Wednesday Jul 25, 2007

Merging with tkdiff and Mercurial

I first encountered Mercurial last year when my project (openInstaller) decided to switch from TeamWare to Mercurial because everyone else was doing it :)  I had many years of TeamWare experience and was reluctant to switch.  Well, I got over it, and now I see why everyone was all fired up.  It's a pretty sweet system.  But that's not the point of this article.

Merging sucks

I personally hate to merge.  I avoid it whenever possible, because in a complex merge, you'll usually make a mistake or two.  I've also done my share of silent mismerges.  Usually, if I have a large-ish change and have to merge it with another large-ish change, I'll do it manually (e.g. take the parent repository, and manually re-introduce my changes into the files in conflict by hand).  Mercurial and TeamWare both support the concept of merging, but mercurial does it better under the covers (heh, sounds like a great bumper sticker).  The problem is, the stock version of Mercurial on my Solaris Express (and probably openSolaris) doesn't find any GUI utilities like tkdiff or kdiff3 because they aren't installed on the stock version of the OS.
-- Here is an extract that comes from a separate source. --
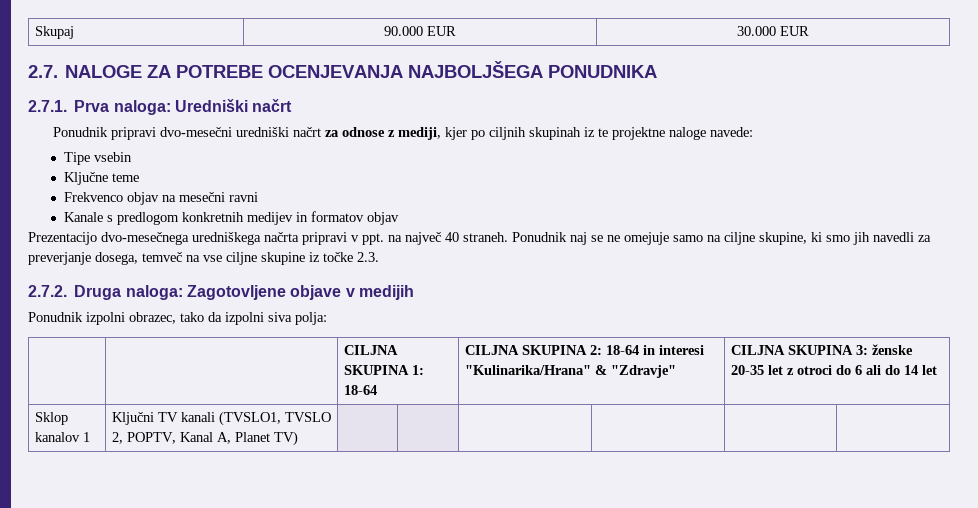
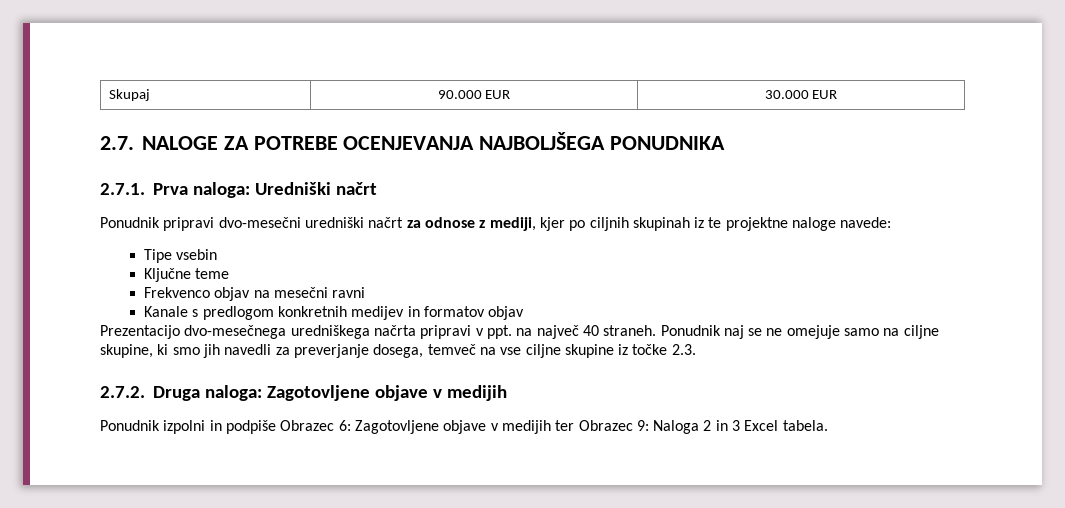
- Ponudnik izpolni obrazec, tako da izpolni siva polja:
- | | CILJNA SKUPINA 1: 18-64 | CILJNA SKUPINA 2: 18-64 in interesi "Kulinarika/Hrana" & "Zdravje" | CILJNA SKUPINA 3: ženske 20-35 let z otroci do 6 ali do 14 let
- Sklop kanalov 1 | Ključni TV kanali (TVSLO1, TVSLO 2, POPTV, Kanal A, Planet TV) | | | | | |
+ Ponudnik izpolni in podpiše Obrazec 6: Zagotovljene objave v medijih ter Obrazec 9: Naloga 2 in 3 Excel tabela.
If I install tkdiff, things get better, but I'm faced with a ghastly set of default color choices:

I am blinded by black-on-white (or anything-on-white for that matter).  I prefer the "blackout windows" color themes, where the majority of your screen's pixels are black (or close to black) most of the time.  Easier on my eyes, anyway.  So, using this .tkdiffrc:

# This file was generated by TkDiff 4.1.3
# Mon Mar 26 12:14:03 EDT 2007

set prefsFileVersion {4.1.3}

# Automatically center current diff region
define autocenter {1}

# Automatically select the nearest diff region while scrolling
define autoselect {0}

# Tag options for characters in line view
define bytetag {-background blue -foreground white}

# Tag options for changed diff region
define chgtag {-background blue}

# Color change bars to match the diff map
define colorcbs {1}

# Tag options for the current diff region
define currtag {-background #333300}

# Tag options for deleted diff region
define deltag {-background #660000 -font {Courier -12 bold}}

# diff command
define diffcmd {diff}

# Tag options for diff regions
define difftag {-background #222222}

# Program for editing files
define editor {}

# Windows-style toolbar buttons
define fancyButtons {0}

# Text window size
define geometry {80x30}

# Ignore blanks when diffing
define ignoreblanks {1}

# Ignore blanks option
define ignoreblanksopt {-w}

# Tag options for diff region inline differences
define inlinetag {-background DodgerBlue -font {Courier -12 bold}}

# Tag options for inserted diff region
define instag {-foreground green -font {Courier -12 bold}}

# Tag options for overlap diff region
define overlaptag {-background yellow}

# Show change bars
define showcbs {1}

# Show inline diffs (byte comparisons)
define showinline1 {0}

# Show inline diffs (recursive matching algorithm)
define showinline2 {0}

# Show current line comparison window
define showlineview {1}

# Show line numbers
define showln {1}

# Show graphical map of diffs
define showmap {1}

# Synchronize scrollbars
define syncscroll {1}

# Tab stops
define tabstops {8}

# Highlight change bars
define tagcbs {0}

# Highlight line numbers
define tagln {1}

# Highlight file contents
define tagtext {1}

# Text widget options
define textopt {-background black -foreground gray -font {Courier -14} -wrap non

# Directory for scratch files
define tmpdir {/tmp}

# Use icons instead of labels in the toolbar
define toolbarIcons {1

 I get a nice-looking mostly-black window.  Additions are represented with green, changes with blue, and deletions with red.


To install tkdiff on recent versions of Solaris, I had to:

1. Download it, extract it, and ensure that the 'tkdiff' binary was on my $PATH.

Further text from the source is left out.